The Malta Independent 20 January 2022, Thursday

Court bans publication of evidence 'leaked' from Yorgen Fenech compilation of evidence

Monday, 29 November 2021, 17:25 Last update: about 3 months ago

A judge has prohibited the media from publishing evidence leaked from the judicial proceedings against Yorgen Fenech on pain of contempt of court, an offence punishable by imprisonment.

Fenech’s lawyers had filed a court application on November 1, complaining about the “uncontrollable spreading” of information and documentation found in the acts of the case on social and news media, claiming that this could create irremediable prejudice to his presumption of innocence, as well as affecting his private life and that of his family.

In a decree on the matter handed down this afternoon, Madam Justice Edwina Grima observed that the right to information was inherent in every democratic society and that the general public had the right to be informed about what was happening around them. “On the other hand, it is also the duty of every journalist to faithfully report what they see that might be in the public interest, with their message being truthful and trustworthy.”

It is in the interest of citizens in a democratic society to be informed of what is happening in all criminal proceedings before the courts, and that such proceedings are always held in open court, said the judge.

That said, noted the court, the criminal courts are entrusted with the power to order a ban on publication in the media, not only of the name of the accused, but also the entire criminal process when the interests of justice so require, that is when those interests supersede society’s right to information.

This right to information “should not translate into a right to sensationalism, intended to mislead the reader but should always serve the search for truth,” said the judge.

Fenech had alleged that chats published online by author Mark Camilleri were a reproduction of the contents of documents exhibited in the acts of the case, copies of which had been given only to the parties. The court of compilation had, with the agreement of the parties, ordered the ban on publication of their contents, bar that which emerged in testimony. Failure to abide by this rule would be taken as contempt of court, they had been informed.

The court noted with displeasure that in this case, information contained in the acts, together with documents exhibited there, were still being disseminated, in violation of various court orders.

“It appears, however that the orders being issued are not being observed, for one reason or another, including by the same accused, who attempts to use exhibited material to apparently lead this judicial process himself instead of the court, with allegations that the witnesses produced by the prosecution are not credible – something that should fall solely within the remit of the jury and the courts of justice and not the accused.”

Fenech had a right to prove his innocence, but this had to take place in the ambit of the judicial process and through no other means, said the judge. In the same way, nobody should dare use the media and social media to reveal the contents of documents found in the acts of the proceedings with the intention of subjecting the accused to a parallel, extra-judicial process, she said.

“That said, although the lawyer contends that this order was based on section 517 of the Criminal code, the Court of compilation doesn’t appear to have cited this legal disposition in its decree. In fact, from the information given by the Registrar of Courts…it does not appear that the procedure laid out in this legal disposition was followed, so that it cannot be said that the order was affixed to the edifice of the court as a notification ad omnes, which would therefore make anyone who defies that order liable to proceedings…for contempt in faciem curiae.”

In the case at hand, the court said it could not use that section of the law as there was doubt as to whether or not the person responsible for the breach had been duly notified of the court’s orders, as well as about the source of the information contained in the prohibited documents and also the identity of the person who defied the court’s order and passed the information to Camilleri. These facts can only emerge from a police investigation, said the judge.

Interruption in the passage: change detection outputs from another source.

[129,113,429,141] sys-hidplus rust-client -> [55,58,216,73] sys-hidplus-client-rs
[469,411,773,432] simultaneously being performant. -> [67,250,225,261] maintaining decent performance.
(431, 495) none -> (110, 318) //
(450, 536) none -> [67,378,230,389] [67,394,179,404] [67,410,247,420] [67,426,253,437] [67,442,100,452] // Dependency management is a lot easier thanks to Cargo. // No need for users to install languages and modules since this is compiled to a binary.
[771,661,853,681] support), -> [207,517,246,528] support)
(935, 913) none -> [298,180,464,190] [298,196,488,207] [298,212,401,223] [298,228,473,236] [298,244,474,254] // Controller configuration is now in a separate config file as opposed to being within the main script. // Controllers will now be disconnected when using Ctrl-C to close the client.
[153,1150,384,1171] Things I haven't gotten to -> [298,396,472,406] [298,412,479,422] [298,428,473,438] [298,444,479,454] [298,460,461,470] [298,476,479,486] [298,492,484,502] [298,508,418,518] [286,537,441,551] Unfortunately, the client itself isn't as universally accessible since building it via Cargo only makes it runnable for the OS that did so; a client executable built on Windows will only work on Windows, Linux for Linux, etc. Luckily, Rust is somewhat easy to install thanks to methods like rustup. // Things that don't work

The judge said she was of the opinion that although the court was empowered to order a ban on various aspects of the proceedings, “in this case, as it is in the interests of justice and society at large to be informed about what is happening in these criminal proceedings, and therefore in those proceedings which are held in open court, this article of the law is to be rendered applicable limitedly to the acts and documents, both printed and electronic, that are exhibited and which are not read out in open court.”

An order to this effect is to be signed by the Registrar and affixed to the entrance to the courtroom until the case is heard, said the judge.

As the case against Fenech was attracting widespread media attention, the court ruled that this order is to be published in the Government Gazette and two local newspapers by the Registrar of Courts.

The court emphasised that this order applied only to the acts and documents in the case file which had not been read or heard in open court, and that the access to them was reserved to the parties involved in the criminal case. It was underlined that no part of the acts can be passed on to third parties, by the parties or their lawyers, without the special permission of the court.

Ruling on the application, the court ordered the Commissioner of Police into investigate the possibility of a breach of the order issued by the Court of Magistrate as a Court of Compilation of Evidence on 30 November 2020 and as to whether any person could be held liable to criminal proceedings for contempt of court.

Contempt of court is punishable by a term of imprisonment of up to one month, or to a fine of up to €2,329.

The judge ordered that a notification of the decree be served on Yorgen Fenech, his defence lawyers Charles Mercieca, Gianluca Caruana Curran and Marion Camilleri, Assistant Attorney General Philip Galea Farrugia, the Commissioner of Police and Superintendent Keith Arnaud, parte civile lawyer Jason Azzopardi and the Registrar of Courts.